(SUPPLIED DATA):
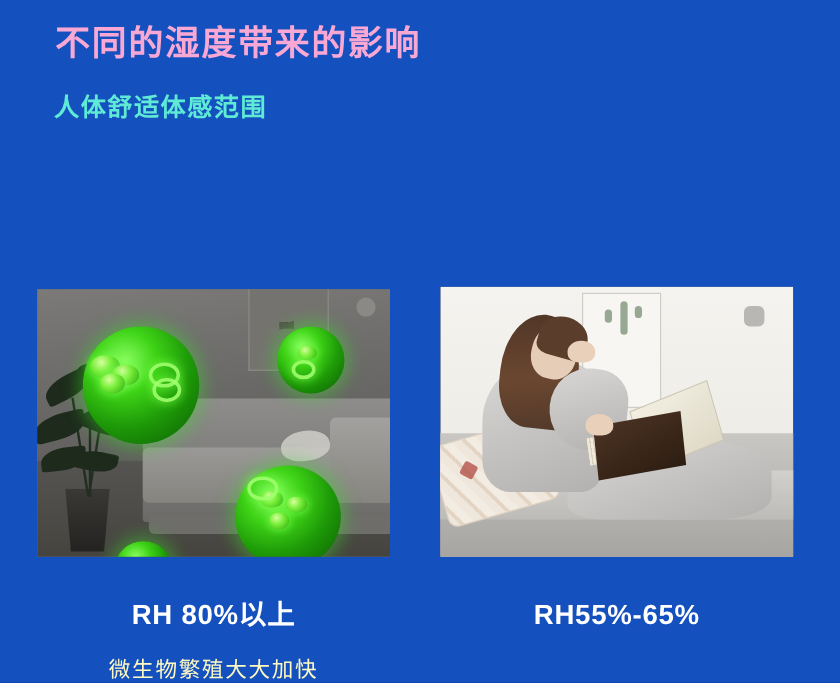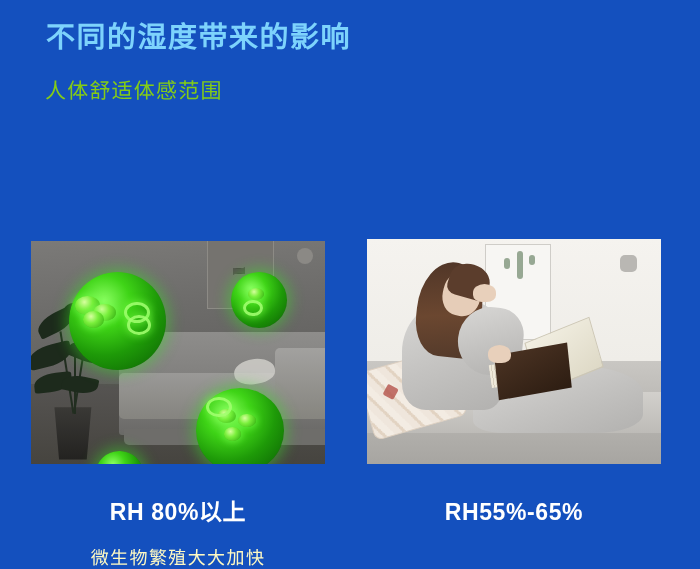--- a/index.html
+++ b/index.html
@@ -18,43 +18,43 @@
     -webkit-font-smoothing: antialiased;
   }
 
   
   .page-title {
     position: absolute;
     left: 46px;
     top: 17px;
     font-size: 29px;
     font-weight: bold;
-    color: #7dd3fc;
+    color: #f9a8d4;
     letter-spacing: 1.5px;
     line-height: 40px;
     white-space: nowrap;
   }
 
   .intro-block {
     position: absolute;
     left: 45px;
     top: 76px;
     width: 430px;
   }
   .intro-line {
     font-size: 21px;
     line-height: 30px;
     color: #f2f6ff;
     letter-spacing: 0.6px;
     white-space: nowrap;
     font-weight: normal;
   }
   .intro-line.bold {
-    font-weight: normal;
-    color: #84cc16;
+    font-weight: bold;
+    color: #5eead4;
     letter-spacing: 1.2px;
   }
   .intro-line .hl {
     font-weight: bold;
     color: #ffffff;
     letter-spacing: 0.2px;
   }
 
   
   .photo {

(DIRECTIONS): When a picture appears in the material, please pass over it while retyping the rest exactly.

(WRITTEN ANSWER):
--- a/index.html
+++ b/index.html
@@ -18,43 +18,43 @@
     -webkit-font-smoothing: antialiased;
   }
 
   
   .page-title {
     position: absolute;
     left: 46px;
     top: 17px;
     font-size: 29px;
     font-weight: bold;
-    color: #7dd3fc;
+    color: #f9a8d4;
     letter-spacing: 1.5px;
     line-height: 40px;
     white-space: nowrap;
   }
 
   .intro-block {
     position: absolute;
     left: 45px;
     top: 76px;
     width: 430px;
   }
   .intro-line {
     font-size: 21px;
     line-height: 30px;
     color: #f2f6ff;
     letter-spacing: 0.6px;
     white-space: nowrap;
     font-weight: normal;
   }
   .intro-line.bold {
-    font-weight: normal;
-    color: #84cc16;
+    font-weight: bold;
+    color: #5eead4;
     letter-spacing: 1.2px;
   }
   .intro-line .hl {
     font-weight: bold;
     color: #ffffff;
     letter-spacing: 0.2px;
   }
 
   
   .photo {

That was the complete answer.